▶ Source material:
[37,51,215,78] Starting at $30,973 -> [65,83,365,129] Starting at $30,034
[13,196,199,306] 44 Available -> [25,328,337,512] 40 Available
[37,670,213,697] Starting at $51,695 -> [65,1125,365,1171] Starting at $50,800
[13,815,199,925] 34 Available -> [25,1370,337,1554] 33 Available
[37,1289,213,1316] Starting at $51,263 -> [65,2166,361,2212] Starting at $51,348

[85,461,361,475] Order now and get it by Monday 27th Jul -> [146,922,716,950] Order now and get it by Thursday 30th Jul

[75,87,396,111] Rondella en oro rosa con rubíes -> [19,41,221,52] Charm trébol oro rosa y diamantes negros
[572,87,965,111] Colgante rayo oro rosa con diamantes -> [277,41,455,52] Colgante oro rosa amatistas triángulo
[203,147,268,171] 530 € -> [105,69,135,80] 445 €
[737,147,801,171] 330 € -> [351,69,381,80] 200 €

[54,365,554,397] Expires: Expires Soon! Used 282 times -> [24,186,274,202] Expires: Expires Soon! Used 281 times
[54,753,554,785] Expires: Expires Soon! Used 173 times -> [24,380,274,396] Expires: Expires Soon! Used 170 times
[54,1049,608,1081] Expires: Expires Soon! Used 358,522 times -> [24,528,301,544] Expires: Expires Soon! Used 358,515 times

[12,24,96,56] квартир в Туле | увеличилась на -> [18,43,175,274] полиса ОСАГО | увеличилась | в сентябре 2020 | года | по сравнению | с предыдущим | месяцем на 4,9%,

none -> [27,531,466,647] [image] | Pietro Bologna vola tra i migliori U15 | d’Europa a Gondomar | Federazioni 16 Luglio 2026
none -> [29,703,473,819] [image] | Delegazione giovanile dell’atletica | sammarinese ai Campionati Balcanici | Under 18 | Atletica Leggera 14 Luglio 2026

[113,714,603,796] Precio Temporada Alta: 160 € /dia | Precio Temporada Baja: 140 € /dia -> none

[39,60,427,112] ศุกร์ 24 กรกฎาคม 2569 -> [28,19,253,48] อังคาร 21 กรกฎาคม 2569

▶ Aim of the task: Copy all of the data exactly. Skip nothing.

▶ Output of the task:
[37,51,215,78] Starting at $30,973 -> [65,83,365,129] Starting at $30,034
[13,196,199,306] 44 Available -> [25,328,337,512] 40 Available
[37,670,213,697] Starting at $51,695 -> [65,1125,365,1171] Starting at $50,800
[13,815,199,925] 34 Available -> [25,1370,337,1554] 33 Available
[37,1289,213,1316] Starting at $51,263 -> [65,2166,361,2212] Starting at $51,348

[85,461,361,475] Order now and get it by Monday 27th Jul -> [146,922,716,950] Order now and get it by Thursday 30th Jul

[75,87,396,111] Rondella en oro rosa con rubíes -> [19,41,221,52] Charm trébol oro rosa y diamantes negros
[572,87,965,111] Colgante rayo oro rosa con diamantes -> [277,41,455,52] Colgante oro rosa amatistas triángulo
[203,147,268,171] 530 € -> [105,69,135,80] 445 €
[737,147,801,171] 330 € -> [351,69,381,80] 200 €

[54,365,554,397] Expires: Expires Soon! Used 282 times -> [24,186,274,202] Expires: Expires Soon! Used 281 times
[54,753,554,785] Expires: Expires Soon! Used 173 times -> [24,380,274,396] Expires: Expires Soon! Used 170 times
[54,1049,608,1081] Expires: Expires Soon! Used 358,522 times -> [24,528,301,544] Expires: Expires Soon! Used 358,515 times

[12,24,96,56] квартир в Туле | увеличилась на -> [18,43,175,274] полиса ОСАГО | увеличилась | в сентябре 2020 | года | по сравнению | с предыдущим | месяцем на 4,9%,

none -> [27,531,466,647] [image] | Pietro Bologna vola tra i migliori U15 | d’Europa a Gondomar | Federazioni 16 Luglio 2026
none -> [29,703,473,819] [image] | Delegazione giovanile dell’atletica | sammarinese ai Campionati Balcanici | Under 18 | Atletica Leggera 14 Luglio 2026

[113,714,603,796] Precio Temporada Alta: 160 € /dia | Precio Temporada Baja: 140 € /dia -> none

[39,60,427,112] ศุกร์ 24 กรกฎาคม 2569 -> [28,19,253,48] อังคาร 21 กรกฎาคม 2569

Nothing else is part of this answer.